No momento, o principal esforço está centralizado na aplicação dos instrumentos e no preenchimento das amostras clínica e não-clínica. Além disso, há o desafio de se trabalhar com uma técnica projetiva que se fundamenta na Teoria Sistêmica visando a elucidação da estrutura e funcionamento da família daquele que foi submetido ao FAT, diferentemente das técnicas mais clássicas há muito consagradas, tais como TAT, CAT-A, Teste das Fábulas, que buscam a compreensão dos elementos intrapsíquicos do indivíduo, a partir de uma compreensão psicodinâmica da personalidade.

Por fim, cabe destacar que mais do que nunca o psicólogo deve calcar sua atuação em bases sólidas e consistentes, e aí entra o uso de instrumentos psicológicos que tenham suas qualidades psicométricas comprovadas. Mencionou-se anteriormente que para as técnicas projetivas nem sempre se pode simplesmente transferir as exigências feitas pela psicometria mais rígida e ortodoxa, sendo justamente daí que surgem muitas críticas em relação a este tipo de método de investigação psicológica. Entretanto, é certo que estes instrumentos têm extremo valor na prática clínica e nos contextos de avaliação psicológica e, sendo assim, novos estudos e contribuições nesta área são sempre importantes.

 

Referências

Buchanan, S. M. (1987). A comparison of clinic and non-clinic children on the Family Appercepcion Test. Unpublished masters thesis. Wake Forest University, Winston-Salem, NC.

Eaton, C. B. (1988). The Family Apperception Test: A study of the construt validity of a long and short form. Unpublished masters thesis. Wake Forest University, Winston-Salem, NC.

Gingrich, N. E. (1987). Interrater reliability of the family apperception test: A preliminary study. Unpublished masters thesis. Wake Forest University, Winston-Salem, NC.

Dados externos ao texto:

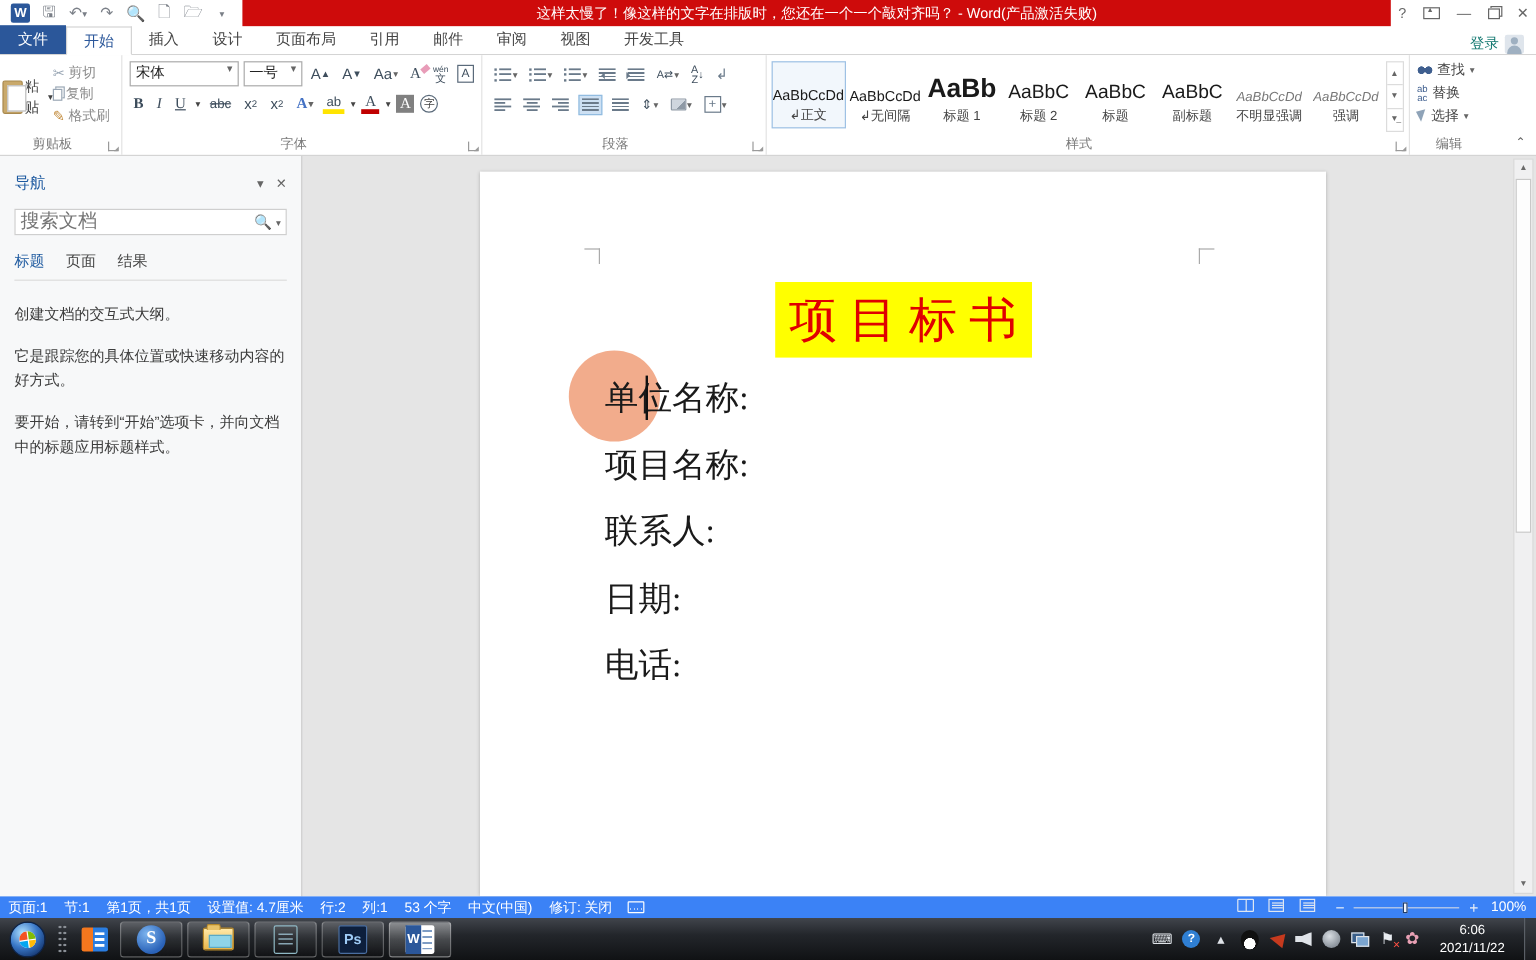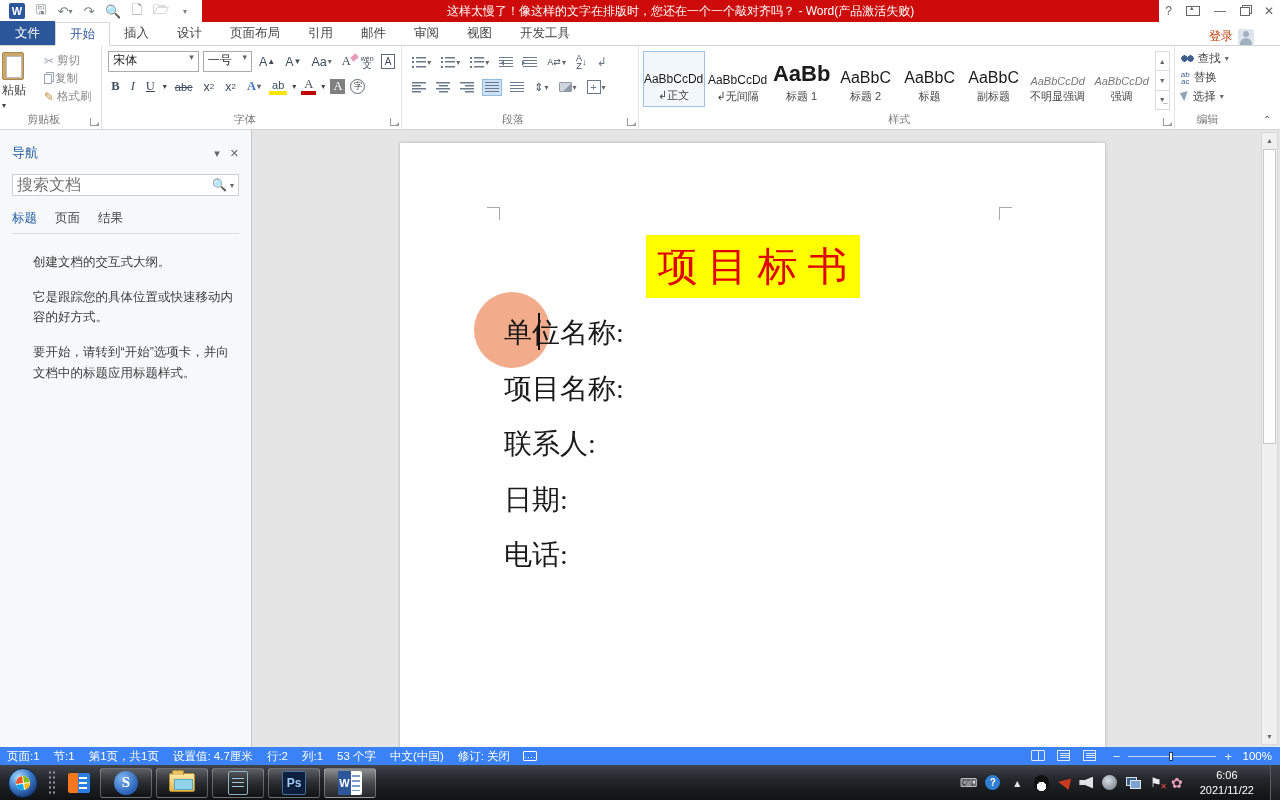--- a/index.html
+++ b/index.html
@@ -20,35 +20,35 @@
   .ribbon-display-ic { display:inline-block; width:14px; height:10px; border:1px solid #666; position:relative; }
   .ribbon-display-ic::after { content:"▴"; position:absolute; top:-3px; left:3px; font-size:7px; color:#666; }
   .restore-ic { display:inline-block; width:10px; height:9px; border:1px solid #666; box-shadow:2px -2px 0 -1px #fff, 2px -2px #666; }
 
   
   .tabrow { position:absolute; top:22px; left:0; width:1280px; height:24px; background:#fff; border-bottom:1px solid #d4d4d4; display:flex; align-items:flex-end; }
   .filetab { background:#2b579a; color:#fff; padding:4px 15px; height:24px; display:flex; align-items:center; font-size:12.5px; }
   .tab { padding:4px 14px; height:24px; display:flex; align-items:center; color:#444; font-size:12.5px; }
   .tab.active { background:#fff; color:#2b579a; border:1px solid #d4d4d4; border-bottom:1px solid #fff; margin-bottom:-1px; }
   .tab-spacer { flex:1; }
-  .signin { display:flex; align-items:center; gap:5px; padding-right:26px; color:#c2410c; }
+  .signin { display:flex; align-items:center; gap:5px; padding-right:10px; color:#0f766e; }
   .avatar-ic { width:16px; height:16px; border-radius:2px; background:#dfe5ec; position:relative; overflow:hidden; }
   .avatar-ic::before { content:""; position:absolute; top:2px; left:5px; width:6px; height:6px; border-radius:50%; background:#9fb0c1; }
   .avatar-ic::after { content:""; position:absolute; top:9px; left:2px; width:12px; height:8px; border-radius:6px 6px 0 0; background:#9fb0c1; }
 
   
   .ribbon { position:absolute; top:46px; left:0; width:1280px; height:84px; background:#fff; border-bottom:1px solid #d4d4d4; display:flex; }
   .rgroup { position:relative; border-right:1px solid #e3e3e3; padding:3px 2px 17px 2px; }
   .glabel { position:absolute; bottom:2px; left:0; right:14px; text-align:center; font-size:11px; color:#7a7a7a; white-space:nowrap; }
   .dlaunch { position:absolute; bottom:3px; right:3px; width:8px; height:8px; border-left:1px solid #9a9a9a; border-bottom:1px solid #9a9a9a; }
   .dlaunch::after { content:""; position:absolute; right:-1px; bottom:-1px; width:0; height:0; border-left:4px solid transparent; border-bottom:4px solid #9a9a9a; }
 
   
   .g-clip { width:103px; display:flex; }
-  .pastebtn { width:42px; display:flex; flex-direction:column; align-items:flex-start; justify-content:center; gap:2px; font-size:12px; color:#444; }
+  .pastebtn { width:42px; display:flex; align-items:center; justify-content:center; gap:2px; font-size:12px; color:#444; }
   .clipboard-ic { width:22px; height:28px; background:#c9a96b; border:1px solid #a8894f; border-radius:2px; position:relative; }
   .clipboard-ic::before { content:""; position:absolute; top:3px; left:3px; width:14px; height:20px; background:#fff; border:1px solid #bbb; }
   .clipsmall { display:flex; flex-direction:column; gap:3px; padding-top:4px; font-size:11.5px; color:#8a8a8a; }
   .clipsmall .row { display:flex; align-items:center; gap:3px; white-space:nowrap; }
   .scissors { color:#9aa7b5; font-size:12px; }
   .copy-ic { display:inline-block; width:8px; height:10px; border:1px solid #9aa7b5; background:#fff; box-shadow:2px -2px 0 -1px #fff, 2px -2px #9aa7b5; }
   .brush-ic { color:#c28a3a; font-size:12px; }
 
   
   .g-font { width:300px; }
@@ -134,21 +134,21 @@
   .navhead .sp { flex:1; }
   .navhead .hic { color:#666; font-size:11px; margin-left:10px; }
   .searchbox { margin-top:12px; height:22px; background:#fff; border:1px solid #cfcfcf; display:flex; align-items:center; padding:0 4px; }
   .searchbox input { flex:1; border:none; outline:none; font-size:16px; color:#b91c1c; background:transparent; min-width:0; }
   .mag-ic { color:#8a6d2f; font-size:12px; }
   .searchbox .car { font-size:8px; color:#666; margin-left:3px; }
   .navtabs { display:flex; gap:18px; margin-top:14px; padding-bottom:6px; border-bottom:1px solid #dcdcdc; font-size:12.5px; }
   .navtab { color:#444; }
   .navtab.active { color:#1e5aa0; }
   .navbody { margin-top:18px; font-size:12.5px; color:#3c3c3c; line-height:1.65; }
-  .navbody p { margin-bottom:14px;margin-left:21px; }
+  .navbody p { margin-bottom:14px; }
 
   
   .page { position:absolute; left:400px; top:13px; width:705px; height:604px; background:#fff; box-shadow:0 0 3px rgba(0,0,0,.25); }
   .cropmark { position:absolute; width:13px; height:13px; }
   .crop-tl { left:87px; top:64px; border-top:1px solid #aaa; border-right:1px solid #aaa; }
   .crop-tr { right:93px; top:64px; border-top:1px solid #aaa; border-left:1px solid #aaa; }
   .doctitle { position:absolute; top:92px; left:50%; transform:translateX(-50%); background:#ffff00; color:#e00000; font-family:"Liberation Serif","DejaVu Serif",serif; font-size:40px; letter-spacing:10px; padding:4px 2px 4px 12px; white-space:nowrap; }
   .annot-circle { position:absolute; left:74px; top:149px; width:76px; height:76px; border-radius:50%; background:#f09e78; opacity:.85; }
   .doclines { position:absolute; left:104px; top:162px; font-family:"Liberation Serif","DejaVu Serif",serif; font-size:28px; color:#1a1a1a; line-height:55.5px; }
   .caret { position:absolute; left:138px; top:170px; width:2px; height:37px; background:#111; }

Lundquist, A. (1987). A projective approach to family systems assessment: A preliminary validity study of the Family Apperception Test. Unpublished masters thesis. Wake Forest University, Winston-Salem, NC.

Macfarlane, J. W. & Tuddenham, R. D. (1976). Problemas planteados en la validación de las técnicas proyetivas. In: H. H. Anderson & G. L. Anderson. Técnicas proyectivas de diagnostico psicológico, (pp. 54-87). Madrid: Rialp.

Sotile, W. M., Julian III, A., Henry, S. E. & Sotile, M. O. (1991). Family Apperception Test: Manual. Los Angeles: Western Psychological Services.